'20 yaşında kadroya aldılar, sonra da kovdular'

"Öyle Bir Geçer Zaman Ki" dizisinin Balıkçısı olarak tanınan Şair-Oyuncu-Yönetmen Orhan Alkaya, oyunculuk serüvenini ve yaşamını anlattı. Alkaya canlı yayında bir de şiir okudu.

CNN Türk ekranlarında yayınlanan Cüneyt Özdemir'in sunduğu beşNbirK programının dünkü bölümüne "Öyle Bir Geçer Zaman Ki" dizisinin Balıkçısı olarak tanınan Şair-Oyuncu-Yönetmen Orhan Alkaya konuk oldu. Alkaya, oyunculuk serüvenini ve diziden sonra hayatındaki değişiklikleri anlattı. Alkaya canlı yayında bir de şiir okudu.

"Kadrajın belli bir yerinde tanınırken bütün kadrajın içine giriyorsunuz" diye içindeki durumu tanımlayan Aklaya, "Biz mesela hiç bir zaman 40 milyon kişinin kitabımızı aynı anda okumasını tercih etmeyiz. Ama 40 milyon kişi sizi seyrediyor" ifadesini kullandı.

Herkesin "Öyle Bir Geçer Zaman Ki" dizisinin Balıkçısı olarak tanıdığı Alkaya aslında ilk mesleğinin oyuncu olduğunu söyledi. 1976 senesinde Şehir Tiyatrolarında profesyonel olduğunu belirten Alkaya, "İki sene sonra çok genç bir yaşta beni kadroya aldılar. Beklemediğim bir şeydi açıkçası, 20 yaşında kadroya girmiş nadir insanlardanım. Sonra da attılar. 12 Eylül'den sonra çalışmasında sakınca görülen kişiler sınıfına alıp tiyatrodan attılar" şeklinde konuştu.

Ondan sonraki dönemde diğer hikayelerin geliştiğini ifade eden Alkaya, "Tekleşme arayışı yalnızlaşma ve tek başıma yapacağım işlere doğru yöneldim. Ve yazma serüvenim asıl o zaman önemini kazandı. Onun dışında bir sürü iş yaptım. Gazetecilik, reklamcılık, danışmanlıklar, editörlük yaptım, ansliklopediler yazdım. 12 Eylül bize çok meslek kazandırdı" diye konuştu.

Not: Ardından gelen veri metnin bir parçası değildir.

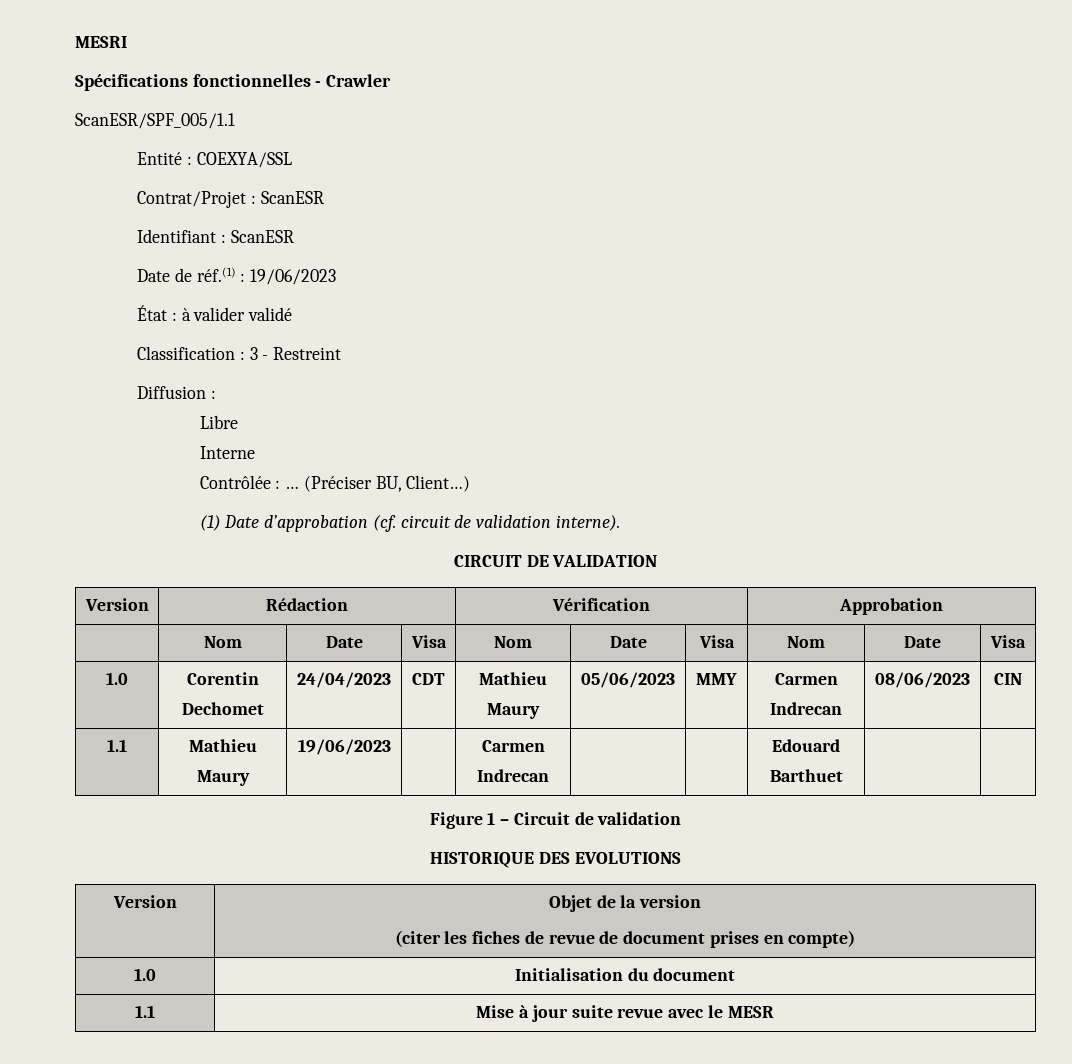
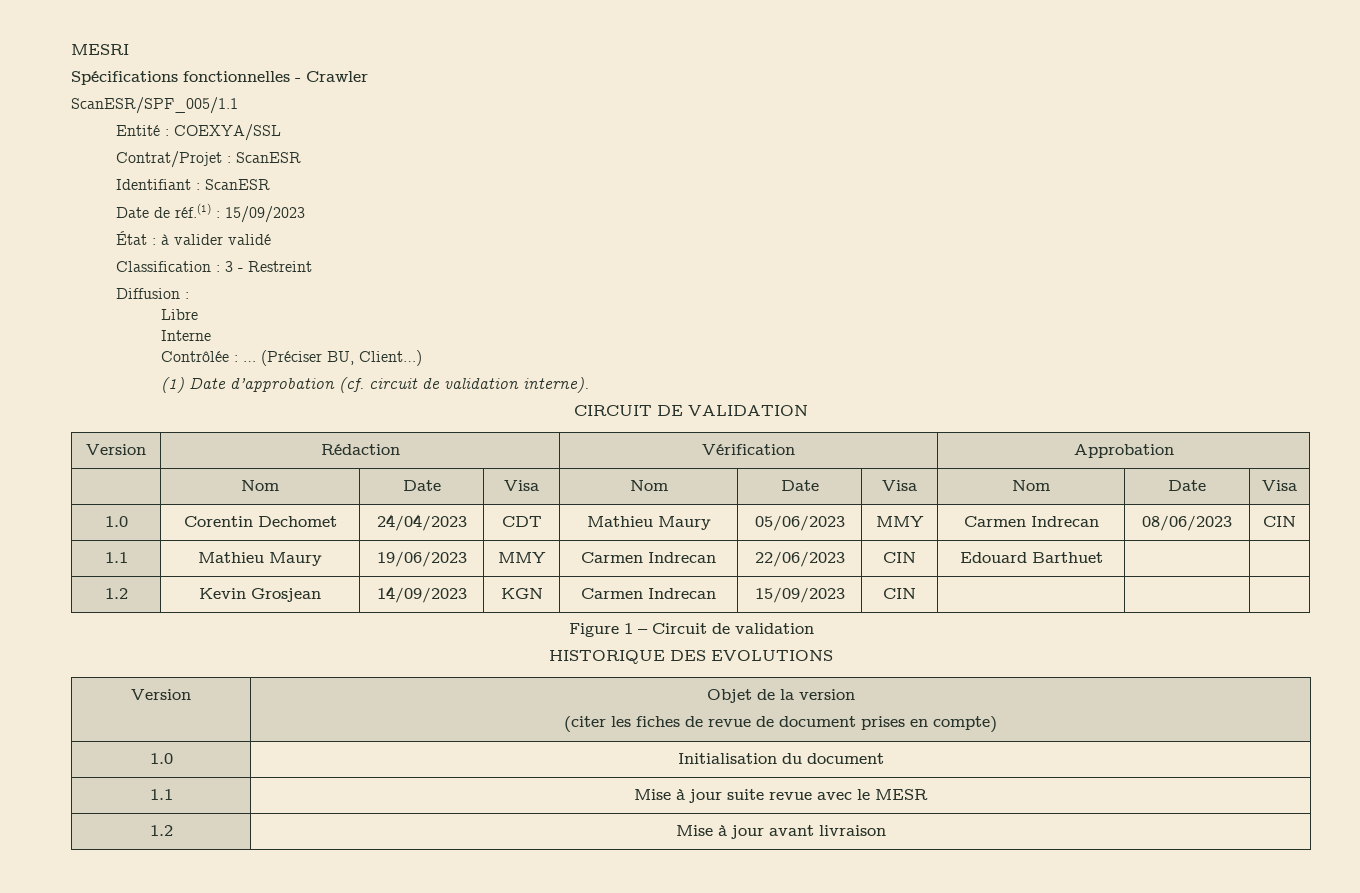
- Date de réf.(1) : 19/06/2023
+ Date de réf.(1) : 15/09/2023
- 1.1 | Mathieu Maury | 19/06/2023 | | Carmen Indrecan | | | Edouard Barthuet | |
+ 1.1 | Mathieu Maury | 19/06/2023 | MMY | Carmen Indrecan | 22/06/2023 | CIN | Edouard Barthuet | |
+ 1.2 | Kevin Grosjean | 14/09/2023 | KGN | Carmen Indrecan | 15/09/2023 | CIN | | |
+ 1.2 | Mise à jour avant livraison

Özdemir'in, "Teklif nasıl geldi?" sorusu üzerine Aklaya, "Her sene belli bir miktarda teklif gelir bana. Burada 16 bölüm senaryo okudum ve çok sağlam bir işdi. Tanıştık, görüştük. Ben hayata zaman zaman teslim olabiliyorum, bunu yapayım dedim çünkü uzun zamandır yapmayan herkeste olduğu gibi bende de oyunculuk fobisi vardı. Çok sevdim işi, ekibi sevdim, görüştüğüm insanları sevdim ve tamam dedim" ifadelerini kullandı.

Alkaya, şöhrtin gündelik hayatını nasıl etkilediğini ise şöyle anlattı:

"Kızımla bazı keyiflerimiz vardı, sinemaya gitmek vs. artık onları yapamıyoruz. Ama güzel yanları da var. Tercihlerinizi söylediğiniz zaman daha çok insan dikkat ediyor size. En son bu seçimde tercihimi beyan ettim inanılmaz tıklanmış. Böyle hoş yanları da olabiliyor."

Alkaya, yeni kitabından bir şiirini de okudu.